5) High deductible insurance only helps the non-employer paid insurance workers by having cheaper premiums. They must still fund their own HSA out of pocket. They still run the risk of having a large debt if they have a catastrophic illness.

It is true that HSAs aren't the best plan for every person in every circumstance. I’ve read a good amount about the subject and brainstorm from time to time, but I haven’t figured out a perfect plan for every person. As soon as I figure out the perfect plan for health care please write your checks to “Friends of Brian Shelley for President”

6) Our Aetna PPO severely limits the price that a doctor, hospital, or lab can charge for services. Many times I have seen reductions of as much as 90%. Which means my employer as well as me saves money, because my company is self-insured and only uses Aetna to administer the policy.

I am not 100% familiar with how organizations administer group discounts, but I imagine that many doctors agree to them so that they get more patients. I don't see a logical reason why group discounts couldn't be coordinated through an employer after the switch to HSAs.

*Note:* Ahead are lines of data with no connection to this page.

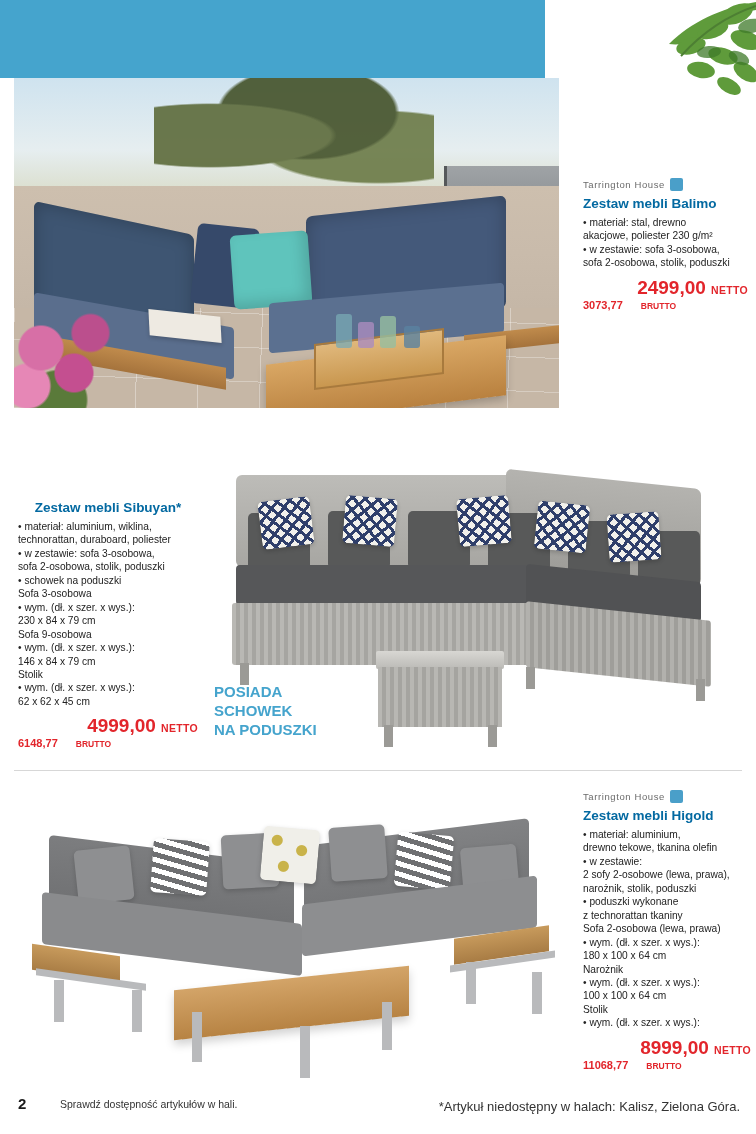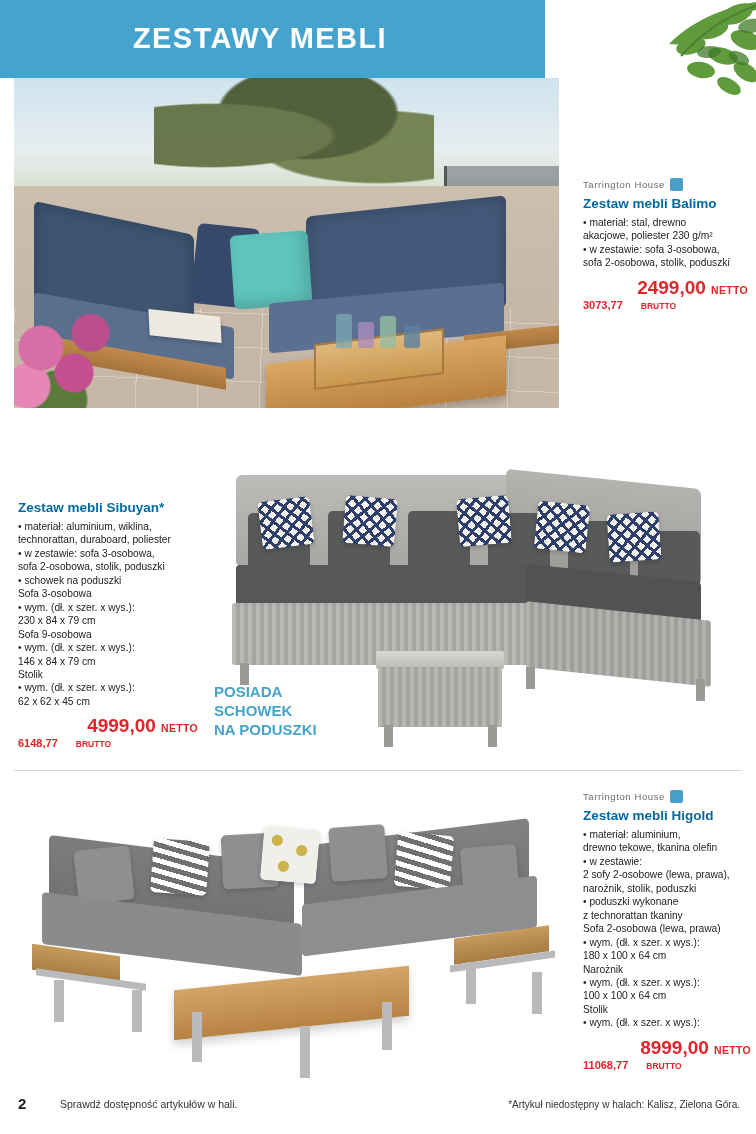--- a/index.html
+++ b/index.html
@@ -314,7 +314,6 @@
 
 <div class="header">
   <div class="header-band"></div>
-  <div class="header-title">ZESTAWY MEBLI</div>
   <div class="header-leaves">
     <svg width="215" height="100" viewBox="0 0 215 100">
       <g fill="#5f9b3b">

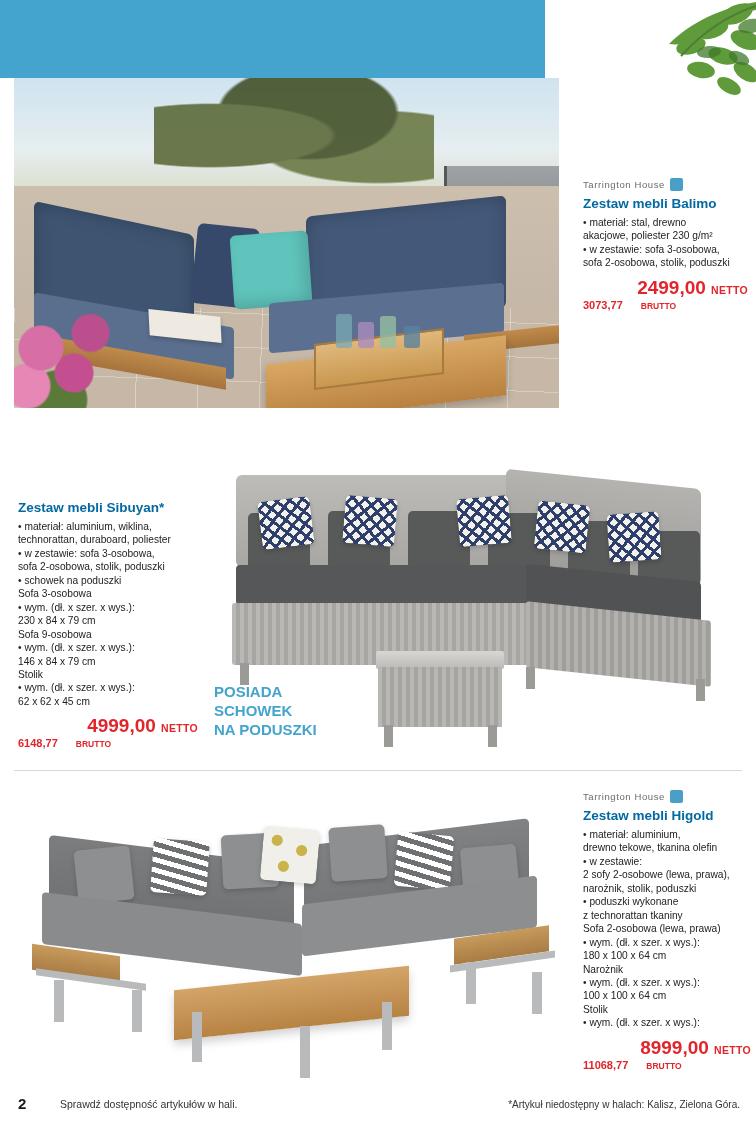--- a/index.html
+++ b/index.html
@@ -413,7 +413,7 @@
 </div>
 
 <div class="block-sibuyan">
-  <div class="prod-title" style="margin-top:0;">Zestaw mebli Sibuyan*</div>
+  <div class="prod-title" style="margin-top:0;text-align:center;">Zestaw mebli Sibuyan*</div>
   <div class="prod-specs">
     <div>• materiał: aluminium, wiklina,</div>
     <div>technorattan, duraboard, poliester</div>

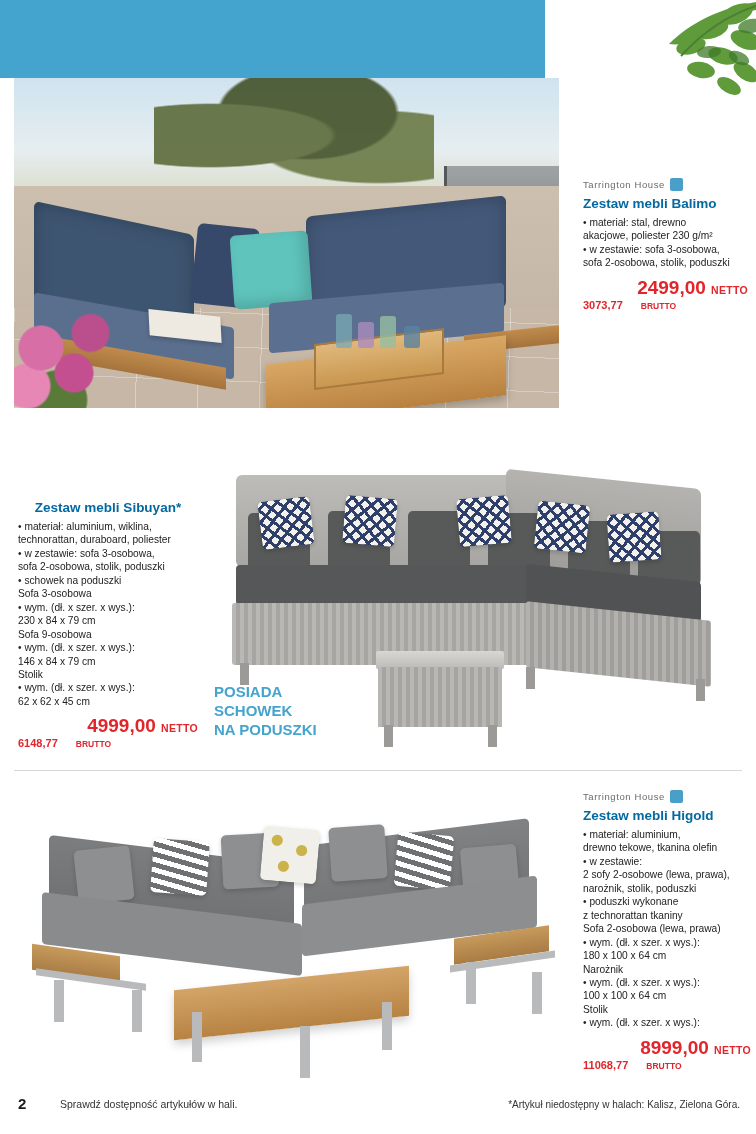--- a/index.html
+++ b/index.html
@@ -306,7 +306,7 @@
   }
   .footer-right {
     position: absolute; right: 16px; top: 4px;
-    font-size: 10px; color: #333;
+    font-size: 13px; color: #333;
   }
 </style>
 </head>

I probably haven’t answered every question or concern, so don’t shy away from putting in your two cents. Our health care system is very complex and coming up with a short and sweet answer is not very likely. I can see now why this why Bush had a hard time getting people excited about HSAs. The principles that I am trying to stick to are slowing the growth of health care costs and expanding individual control and freedom over personal health care protections.